I think Wizkids is pushing their luck with the Tarrasque. Arveiaturace was $100 yet they are asking $400 for something slightly larger. No way.
It's also a lot more dense. The Amazon page doesn't have the picture, but here's a size comparison between two of their previous dragons and the tarrasque. There aren't any wings to pad out the size.


Now whether or not that's worth an extra $300 (give or take a few bucks) is not for me to say because I'd rather spend that much money on a new TV, but I'm sure there's a market for it somewhere. Also, don't discount the current cluster that is shipping and manufacturing right now in affecting the price. It's possible the dragons would need to be $200 MSRP or more now to make a profit (I read somewhere that Tonka's price-per-unit for shipping for toy trucks went from around $0.30 to $11 since this time last year, which seems a decent comparison in size).
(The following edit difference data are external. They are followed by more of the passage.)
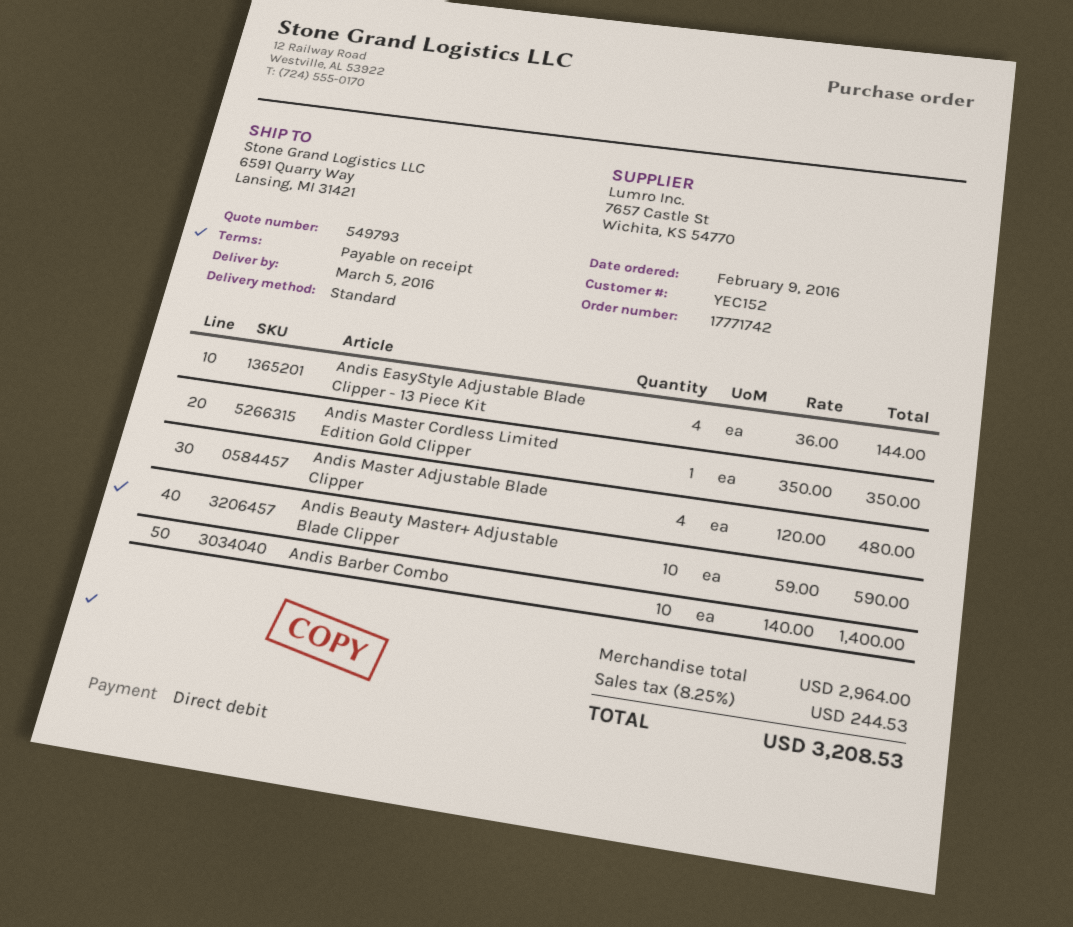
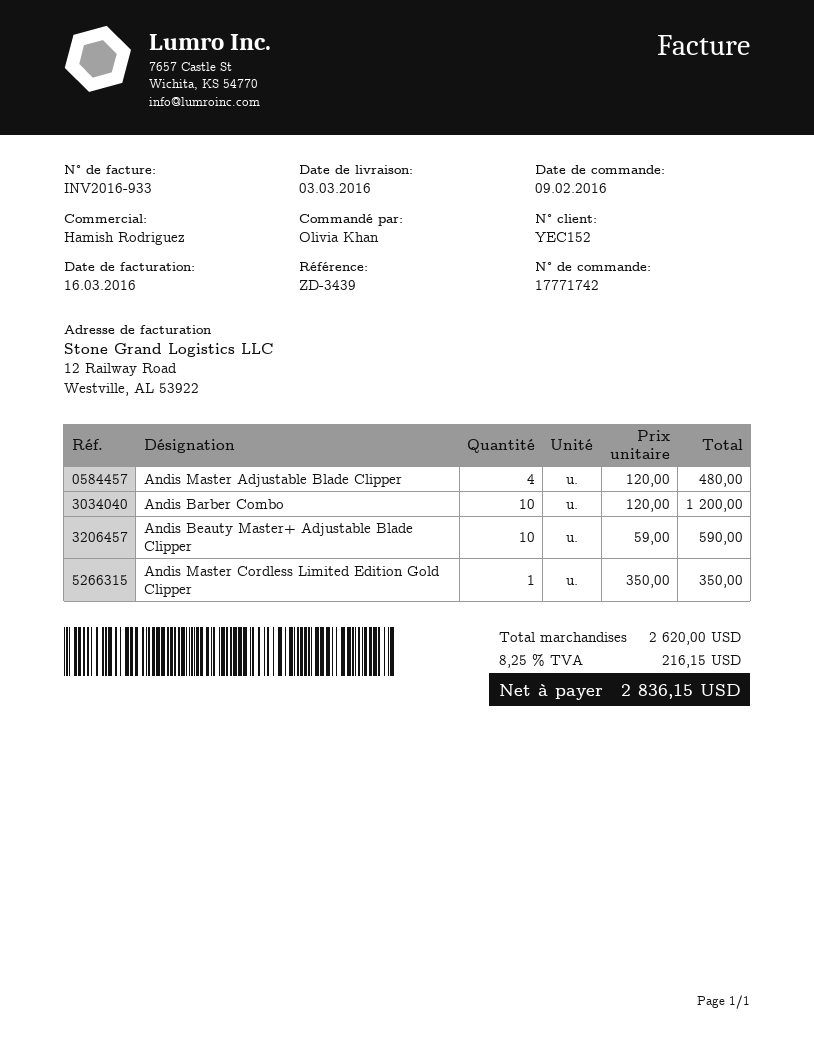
delivery date: 2016-03-05 -> 2016-03-03
Andis EasyStyle Adjustable Blade Clipper - 13 Piece Kit: 4 x 36.00 = 144.00 -> none
Andis Barber Combo: 10 x 140.00 = 1400.00 -> 10 x 120.00 = 1200.00
subtotal: 2964.00 -> 2620.00
tax: 8.25% = 244.53 -> 8.25% = 216.15
total: 3208.53 -> 2836.15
The Star Trek Adventures supplement is awesome! If you want to make a Star Trek Original series game this is a must have. Plus, in it you get Stats for Gary Seven and Harry Mudd.

Thank you for sharing.

They should compare the Tarrasque to the Tiamat premium figure since they are both $399 or so. Epic looking for sure for it and if I was in a game and fighting this was an end game plot line or a major part of high level play, man that would be cool seeing this on the table for comba!